[Scott] is building a DIY yeast reactor for his aquarium. What’s a yeast reactor? [Scott] wants to pump carbon dioxide into his aquarium so his aquatic plants grow more. He’s doing this with a gallon of sugary, yeasty water bubbling into a tank of plants and fish. In other words, [Scott] is doing this whole thing completely backward and utilizing the wrong waste product of the yeast metabolism.
However, along the way to pumping carbon dioxide into his aquarium, [Scott] created a very high precision pressure sensor. It’s based on a breakout board featuring the MS5611 air pressure sensor. This has a 24-bit ADC on board, which translates into one ten-thousandths of a pound per square inch of pressure.

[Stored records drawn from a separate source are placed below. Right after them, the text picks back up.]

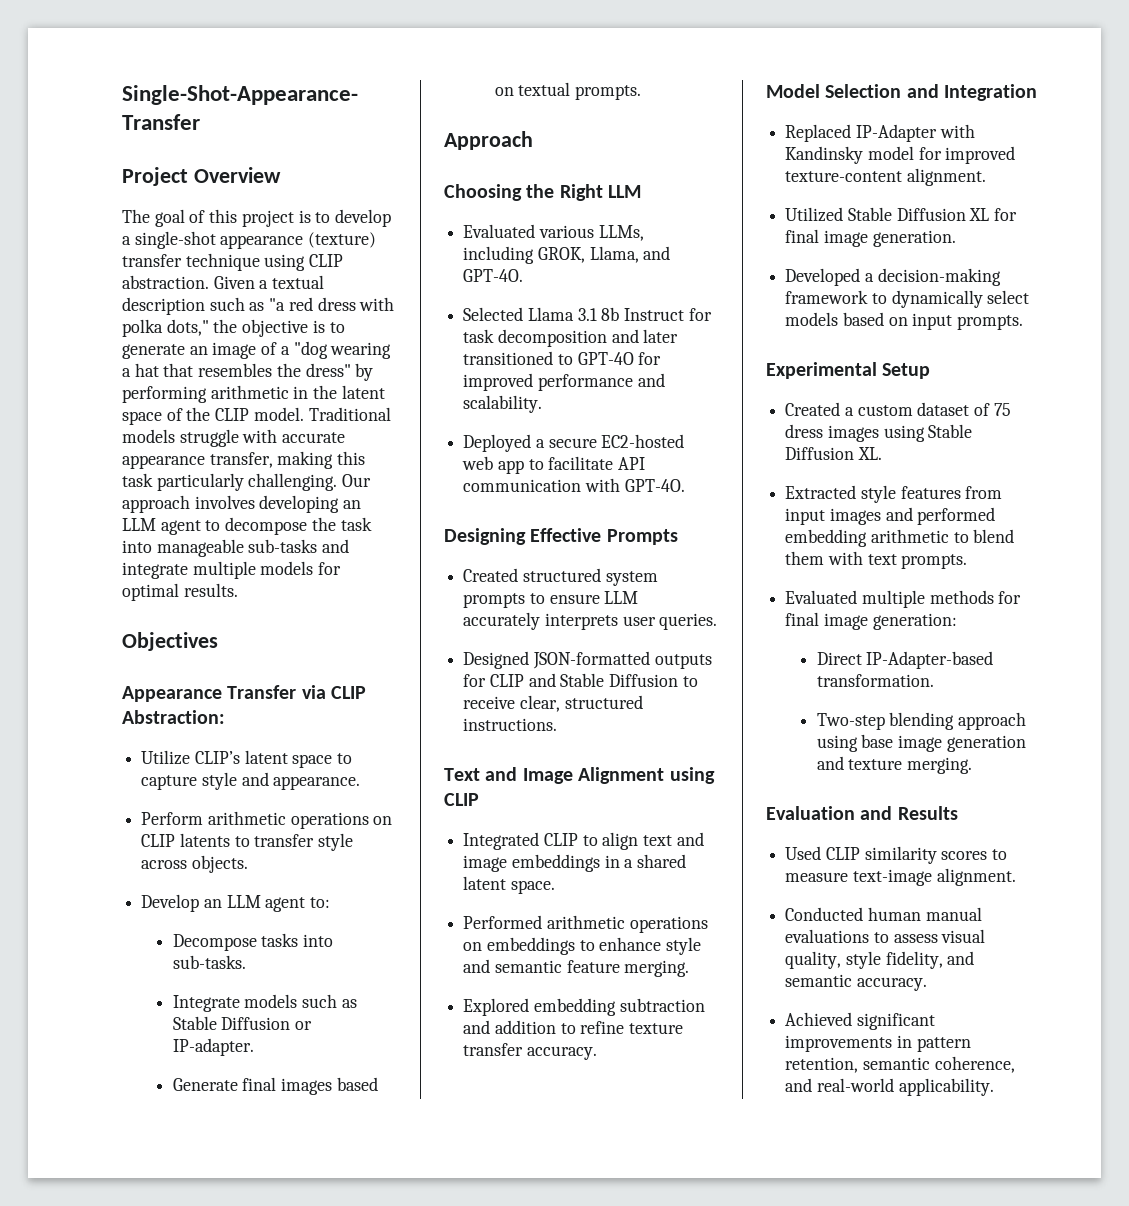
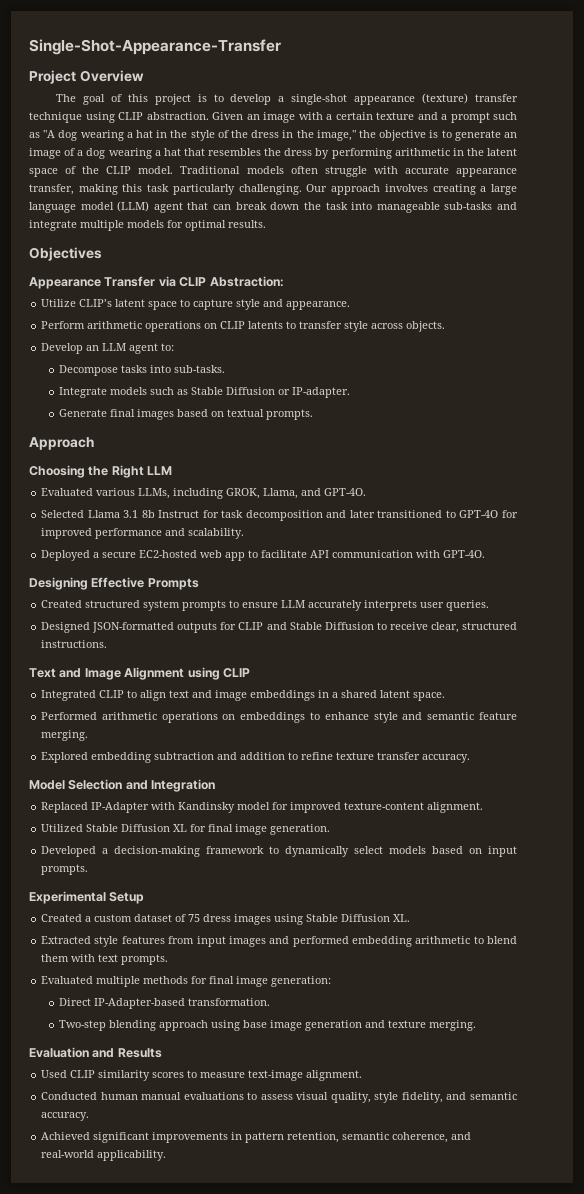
- Given a textual description such as "a red dress with polka dots," the objective is to generate an image of a "dog wearing a hat that resembles the dress" by performing arithmetic in the latent space of the CLIP model.
+ Given an image with a certain texture and a prompt such as "A dog wearing a hat in the style of the dress in the image," the objective is to generate an image of a dog wearing a hat that resembles the dress by performing arithmetic in the latent space of the CLIP model.
- Traditional models struggle with accurate appearance transfer, making this task particularly challenging.
+ Traditional models often struggle with accurate appearance transfer, making this task particularly challenging.
- Our approach involves developing an LLM agent to decompose the task into manageable sub-tasks and integrate multiple models for optimal results.
+ Our approach involves creating a large language model (LLM) agent that can break down the task into manageable sub-tasks and integrate multiple models for optimal results.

To integrate this pressure sensor into the aquarium/unbrewery setup, [Scott] created a pressure meter out of a syringe. With the plunger end of this syringe encased in epoxy and the pointy end still able to accept needles, [Scott] is able to easily plug this sensor into his yeast reactor. The data from the sensor is accessible over I2C, and a simple circuit with an ATmega328 and a character LCD displays the current pressure in the syringe.
We’ve seen these high-resolution pressure sensors used in drones and rockets as altimeters before, but never as a pressure gauge. This, though, is a cheap and novel solution for measuring pressures between a vacuum and a bit over one atmosphere.